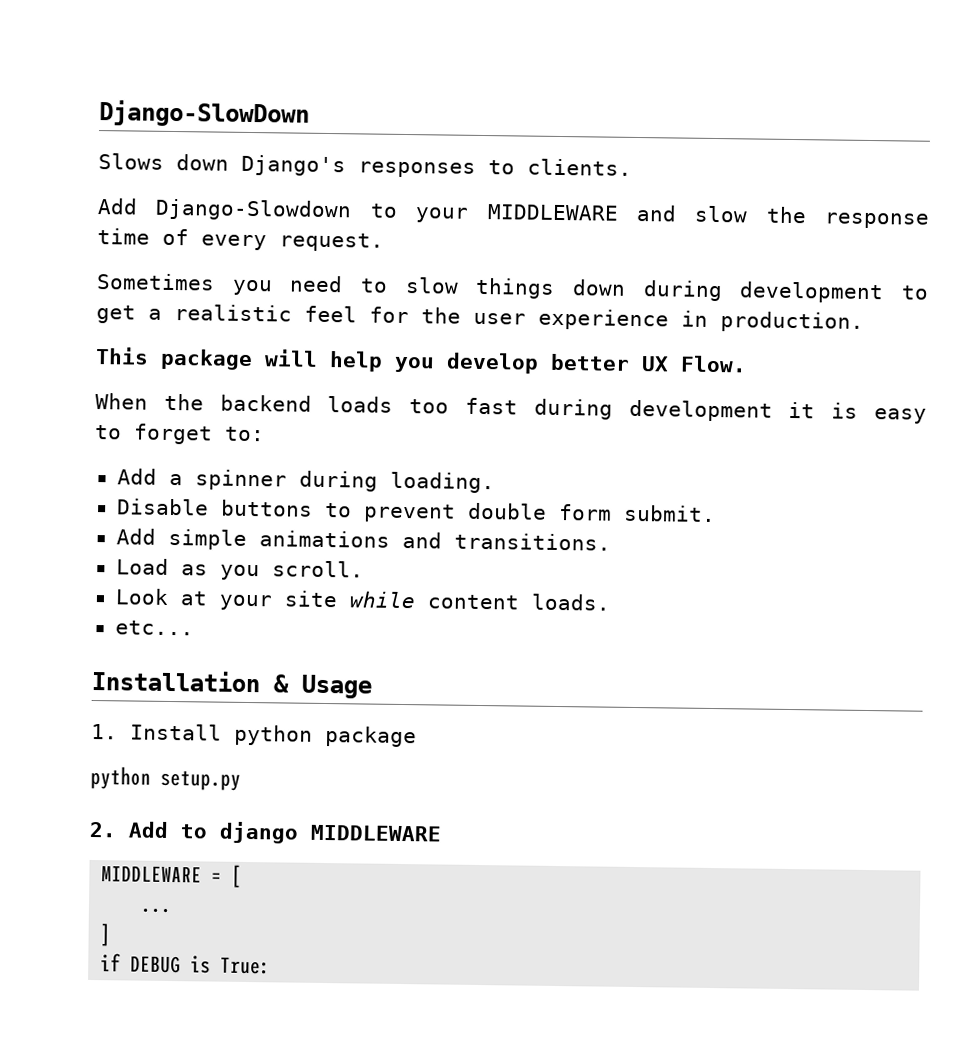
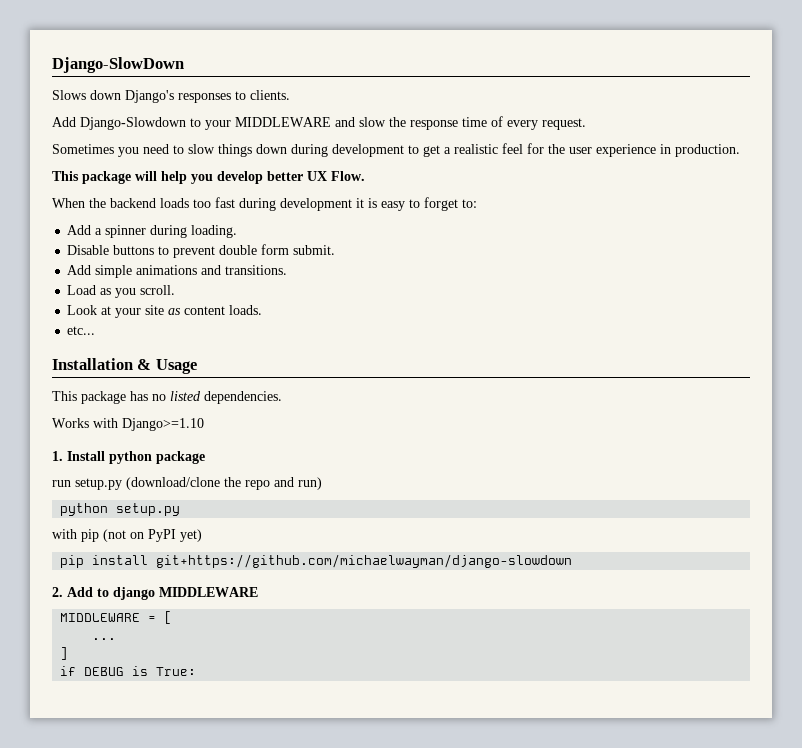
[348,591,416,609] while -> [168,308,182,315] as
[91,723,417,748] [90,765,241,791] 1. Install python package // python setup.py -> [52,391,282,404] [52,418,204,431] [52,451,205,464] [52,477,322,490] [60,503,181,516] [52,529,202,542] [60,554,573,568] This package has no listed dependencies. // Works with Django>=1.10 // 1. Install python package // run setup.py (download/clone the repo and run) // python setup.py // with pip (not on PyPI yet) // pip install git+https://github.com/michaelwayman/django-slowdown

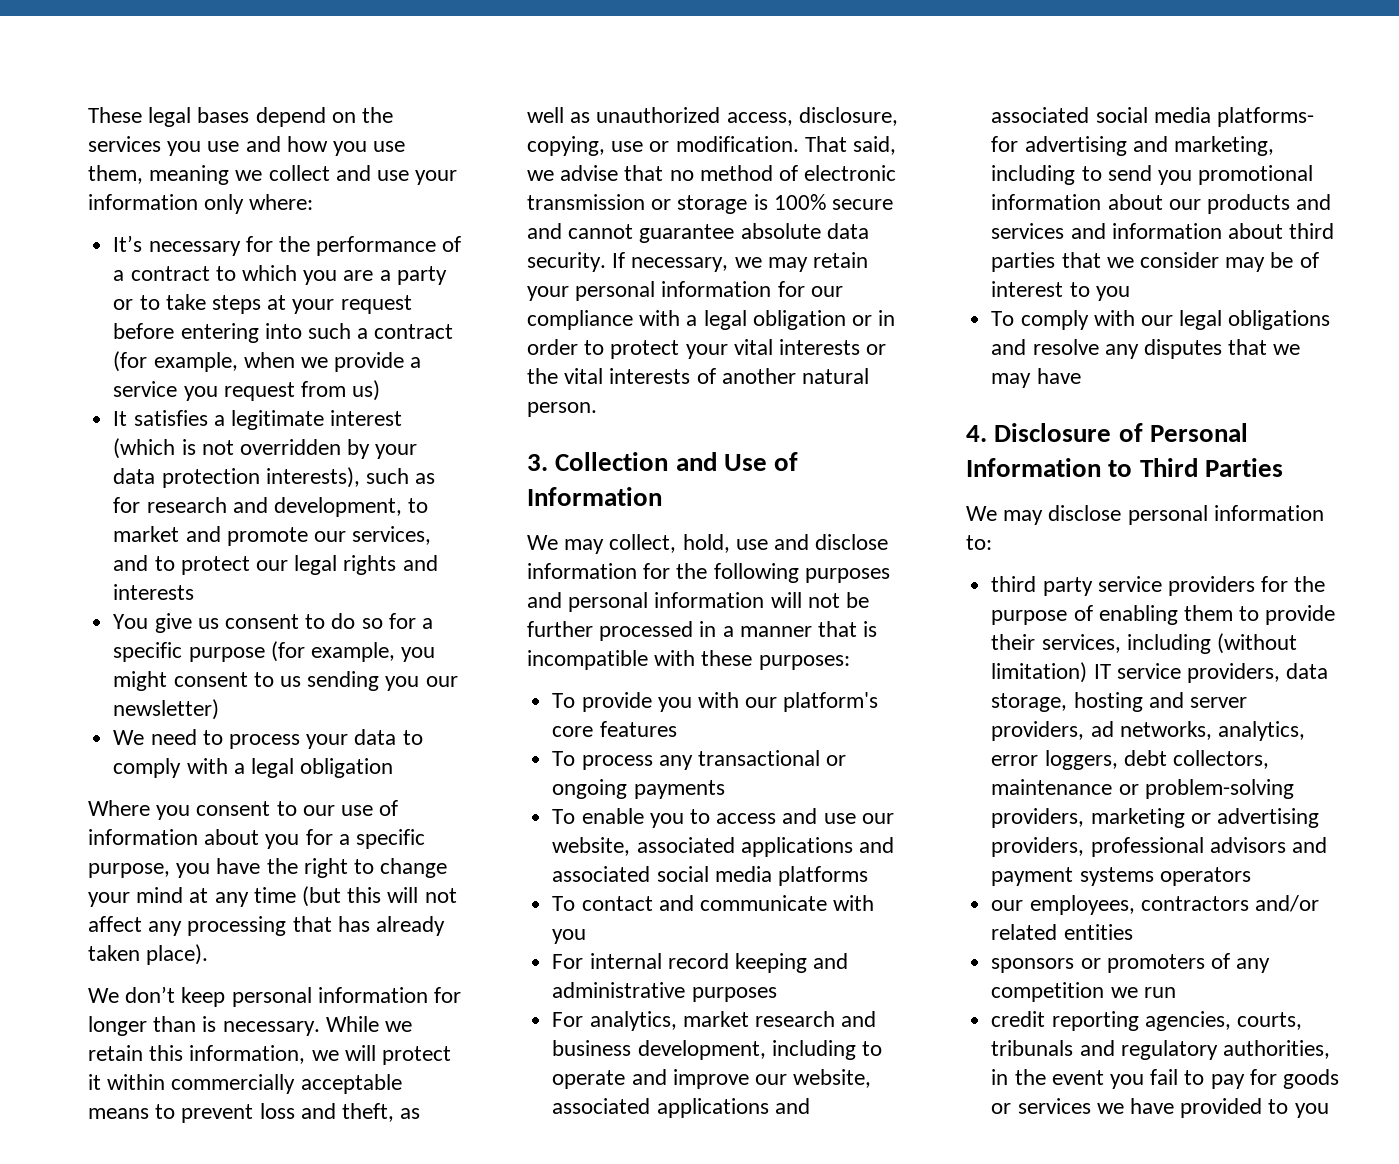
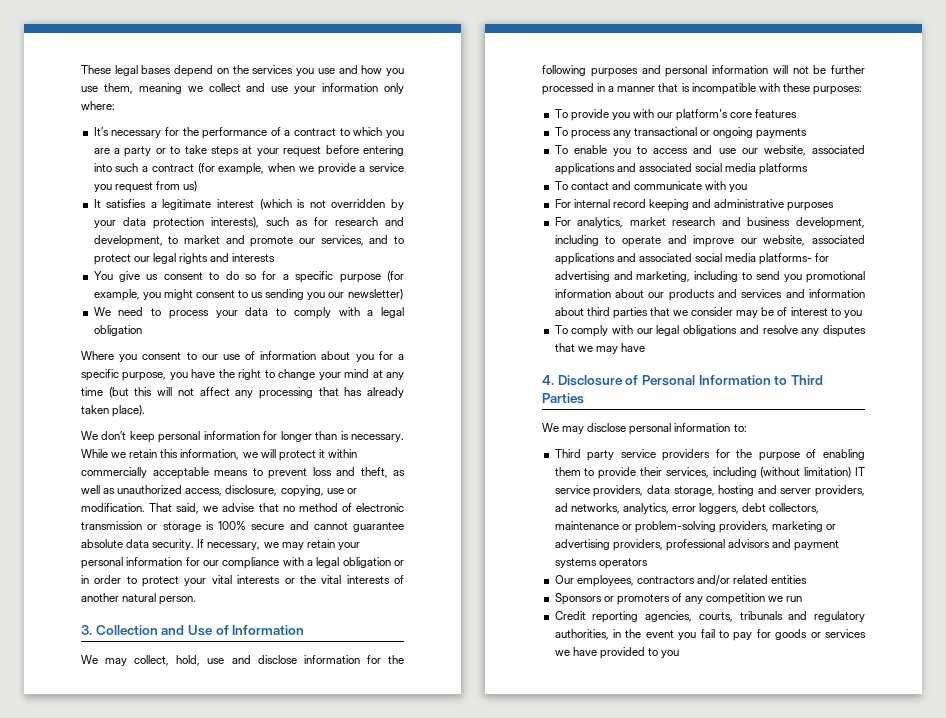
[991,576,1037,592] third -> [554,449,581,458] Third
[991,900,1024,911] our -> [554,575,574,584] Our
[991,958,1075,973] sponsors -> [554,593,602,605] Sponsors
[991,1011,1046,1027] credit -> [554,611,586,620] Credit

---

» **Exercise objective**
All the material above must be copied exactly, and no picture belongs in the copy.

» **Written answer**
[348,591,416,609] while -> [168,308,182,315] as
[91,723,417,748] [90,765,241,791] 1. Install python package // python setup.py -> [52,391,282,404] [52,418,204,431] [52,451,205,464] [52,477,322,490] [60,503,181,516] [52,529,202,542] [60,554,573,568] This package has no listed dependencies. // Works with Django>=1.10 // 1. Install python package // run setup.py (download/clone the repo and run) // python setup.py // with pip (not on PyPI yet) // pip install git+https://github.com/michaelwayman/django-slowdown

[991,576,1037,592] third -> [554,449,581,458] Third
[991,900,1024,911] our -> [554,575,574,584] Our
[991,958,1075,973] sponsors -> [554,593,602,605] Sponsors
[991,1011,1046,1027] credit -> [554,611,586,620] Credit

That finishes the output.